Alternatives To Standard Corporate Bond ETFs
In a year of record-breaking inflows for fixed-income exchange-traded funds and investment-grade corporate bond funds are among investors' preferred destinations. Three of the top 10 ETFs in terms of new assets added this year are bond funds, and two of those three are investment-grade corporate bond ETFs.
The oldest and largest corporate bond ETFs are typically cap-weighted, meaning the largest oustanding issues command the biggest percentages of those funds' weights. However, there are alternative ways of viewing corporate bonds with ETFs. Consider the WisdomTree Fundamental U.S. Corporate Bond Fund (BATS: WFIG).
WFIG can be a complement or alternative to traditional investment-grade corporate bond exposure because its underlying index, the WisdomTree Fundamental Corporate Bond Index, selects bonds “that are deemed to have attractive fundamental and income characteristics,” according to WisdomTree.
There is more to WFIG's secret sauce than simply eschewing weighting by issue size. Three other factors are part of the fund's weighting methodology.
“The WisdomTree fundamentally weighted strategy for corporate bonds utilizes three time-tested factors to screen for quality: free cash flow over debt service, leverage ratio and return on invested capital (ROIC),” said WisdomTree in a recent note. “Our work has shown that a deterioration in these factors for IG has served as a precursor for a potential downgrade, while declining and negative free cash flow has led to financial distress in the HY universe. For IG, the worst 20% factor scores by sector are then cut, while in HY, all issuers with negative free cash flow are removed.”

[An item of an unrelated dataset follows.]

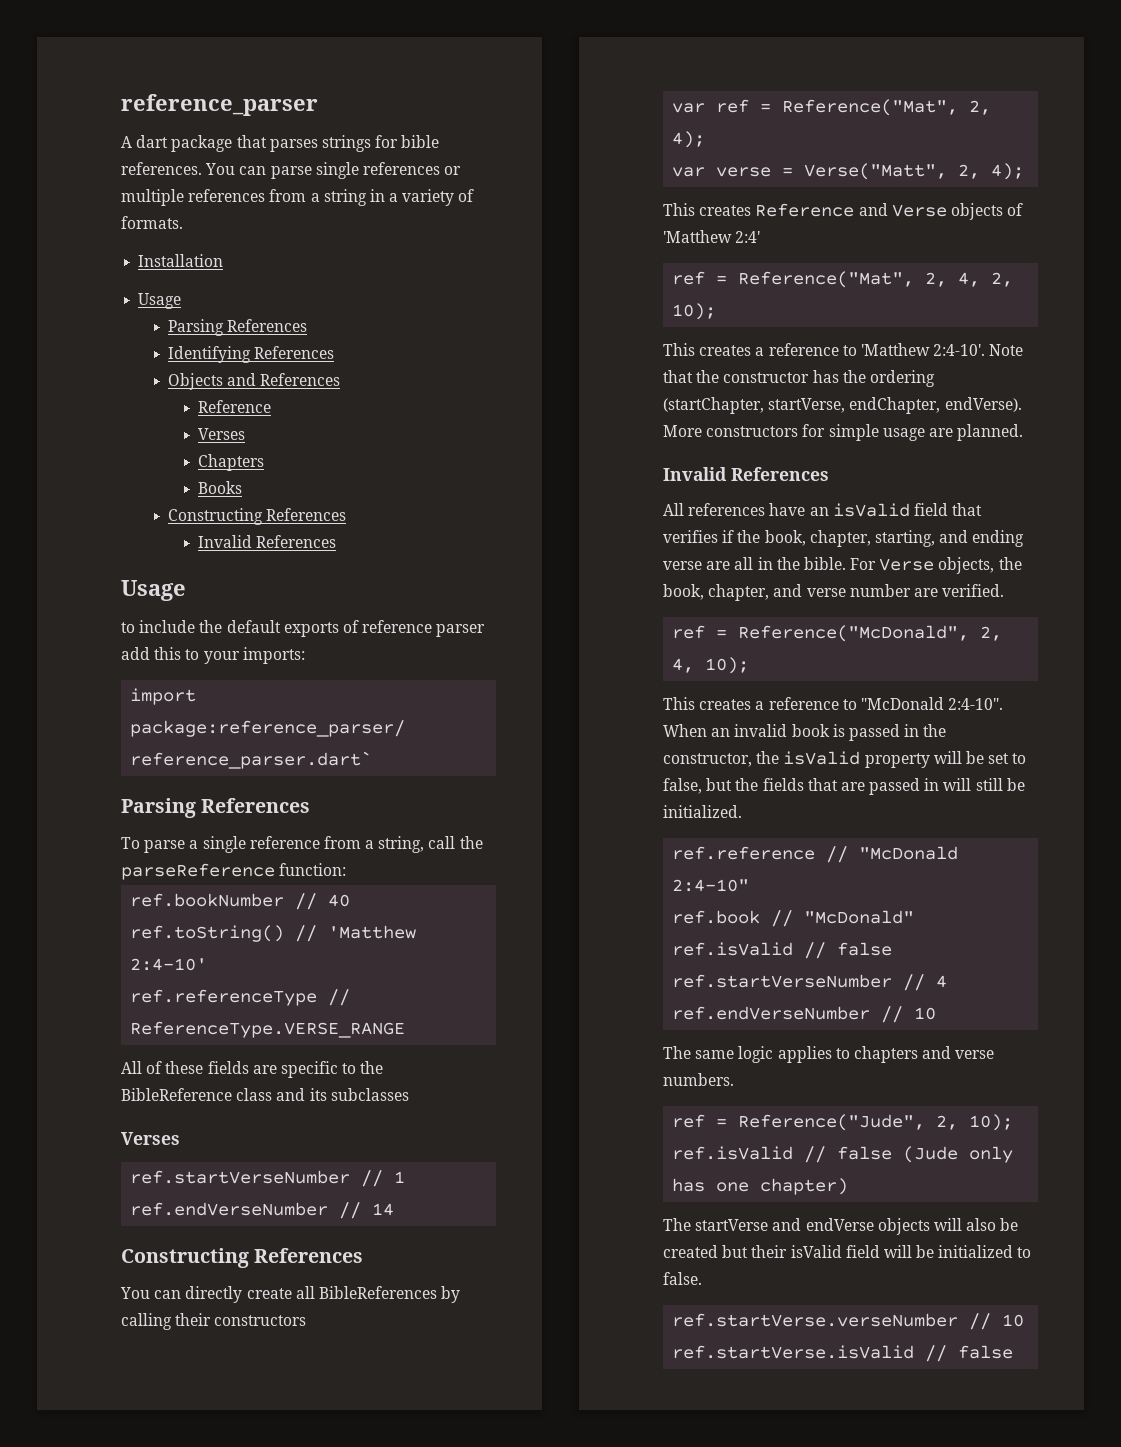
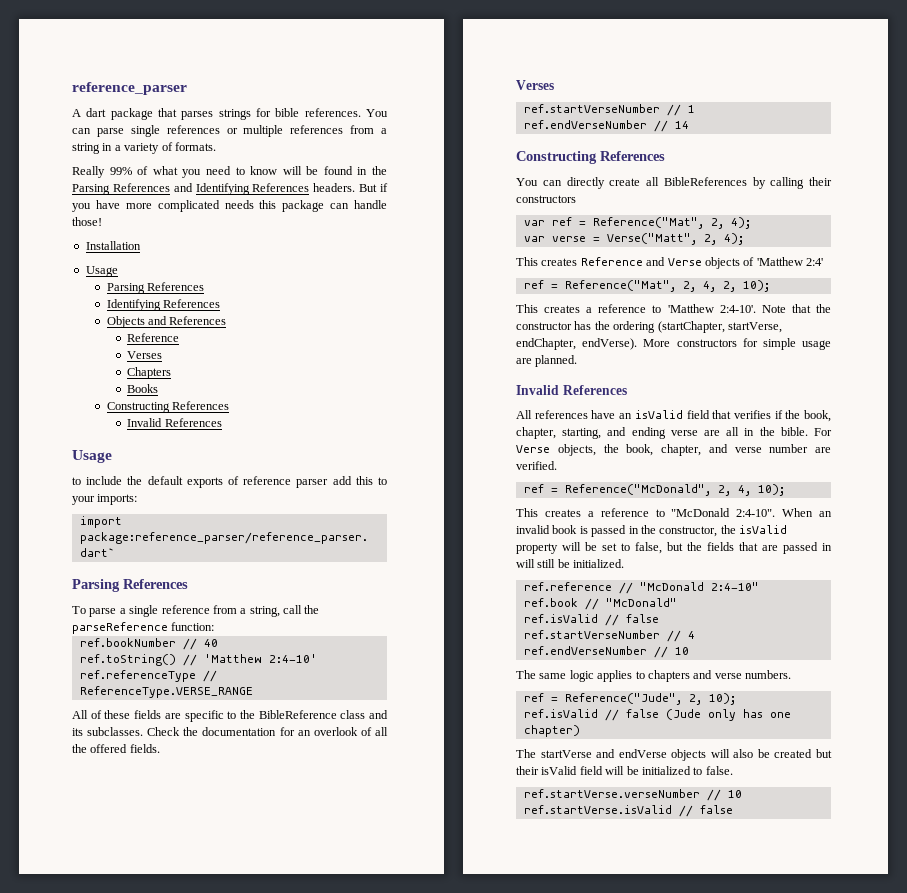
+ Really 99% of what you need to know will be found in the Parsing References and Identifying References headers. But if you have more complicated needs this package can handle those!
- All of these fields are specific to the BibleReference class and its subclasses
+ All of these fields are specific to the BibleReference class and its subclasses. Check the documentation for an overlook of all the offered fields.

WFIG has an effective duration of 7.4 years. Duration measures a bond's sensitivity to changes in interest rates. The ETF has an embedded income yield of almost 3.1 percent and a 30-day SEC yield of nearly 2.9 percent.

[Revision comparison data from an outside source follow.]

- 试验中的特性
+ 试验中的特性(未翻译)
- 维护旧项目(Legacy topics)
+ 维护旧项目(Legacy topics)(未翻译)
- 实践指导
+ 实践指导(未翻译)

Credit quality is often investors' concern when considering corporate bonds, but as an investment-grade fund, WFIG shies away from riskier fare. Nearly 90 percent of the ETF's almost 80 holdings are rated BBB or A. WFIG employs other steps to minimize credit risk.

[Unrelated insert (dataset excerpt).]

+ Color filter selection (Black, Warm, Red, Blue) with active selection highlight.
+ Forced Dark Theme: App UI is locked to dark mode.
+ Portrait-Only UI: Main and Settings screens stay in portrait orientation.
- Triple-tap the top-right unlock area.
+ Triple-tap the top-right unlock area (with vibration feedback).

“This smart beta approach focuses only on public issuers domiciled in the U.S. and employs a stringent issue-size criterion to help alleviate some liquidity concerns,” said WisdomTree. “Along the same lines, for HY, there is an additional liquidity screen where 5% of the smallest and oldest issuers are eliminated. Oftentimes, eliminating troubled credits can involve a sacrifice in overall yield. I believe a focus on improved quality can be worth that trade-off, but our strategy also tilts weight back toward the bonds that remain with more favorable income traits to help offset some of that loss.”